Carrying forward the social aspects of the phone and tablet, Google has developed the Nexus Q which is an in-home collaborative media streamer device connected to your speakers and large-screes TV. You can pull pictures, videos, music, art, and other entertainment items from anywhere in your extended network – by just swiping your Android phone or other NFC-function device across the Nexus Q. In addition guests can share their entertainment libraries with a simple swipe across the Q.
The Chrome browser now can sync the browser settings, bookmarks, and recent search results across multiple platforms – computer, tablet, phone – and automatically optimize the format for the device. So, you can access a search result done on your home computer from your Android phone while you are mobile instead of making a paper copy of the screen as you go out.
A key to all these advances is direct access to the Google Cloud – material is stored or held in the cloud for access by any of the Google-based devices. This aids to flexibility of access to your content and documents, as well as facilitating collaboration among team members or others by giving focused access to specific files.

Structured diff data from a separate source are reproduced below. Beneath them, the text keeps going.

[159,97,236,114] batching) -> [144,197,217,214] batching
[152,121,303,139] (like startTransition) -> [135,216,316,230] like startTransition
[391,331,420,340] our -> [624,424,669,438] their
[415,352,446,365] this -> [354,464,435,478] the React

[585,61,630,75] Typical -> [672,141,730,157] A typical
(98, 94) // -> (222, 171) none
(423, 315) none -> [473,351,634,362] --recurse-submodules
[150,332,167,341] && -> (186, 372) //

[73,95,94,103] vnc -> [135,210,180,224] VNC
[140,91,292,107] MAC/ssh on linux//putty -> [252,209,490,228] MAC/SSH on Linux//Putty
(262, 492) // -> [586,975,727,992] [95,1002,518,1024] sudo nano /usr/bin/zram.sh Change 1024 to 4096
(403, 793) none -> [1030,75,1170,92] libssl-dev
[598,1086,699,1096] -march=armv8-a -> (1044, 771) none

A preview of what's in the works shown at the conference is Google Glass – wearable computers. This is a device, which looks like a pair of eyeglasses that has a camera, audio receiver, and heads up display, so you can access the internet, a hangout, or snap pictures or videos of what you are seeing. To introduce this prototype device, Sergey Brin (co-founder of Google) staged a parachute jump to the roof of the convention center with an elaborate 'pony express' style delivery to the stage for a pair of these glasses. All the while, the screens showed live video of what the participants were actually seeing (using Hangout technology). Quite exciting staged event.
There were three quotes that nicely summed up the philosophy of these developments in computer tools:
Larry Page (co-founder of Google): “Have a healthy disrespect for the impossible.”
Vic Guntodtra (Google SR VP Engineering): “The best thing is for the computer to have your back – then you don't have to worry about it!”
Clay Bauer (Google Director Chrome Development): “What we want is that it works without even noticing.”
As these advances roll out, we will find business applications for them – to get better results, or to do something that was not practical (or possible) before.
Guy Kawasaki's recommendation for getting visibility on the internet certainly sums up the development that Google has highlighted at this conference: “Write Good Stuff!”
What do you find most relevant for your operations from the new features offered by Google?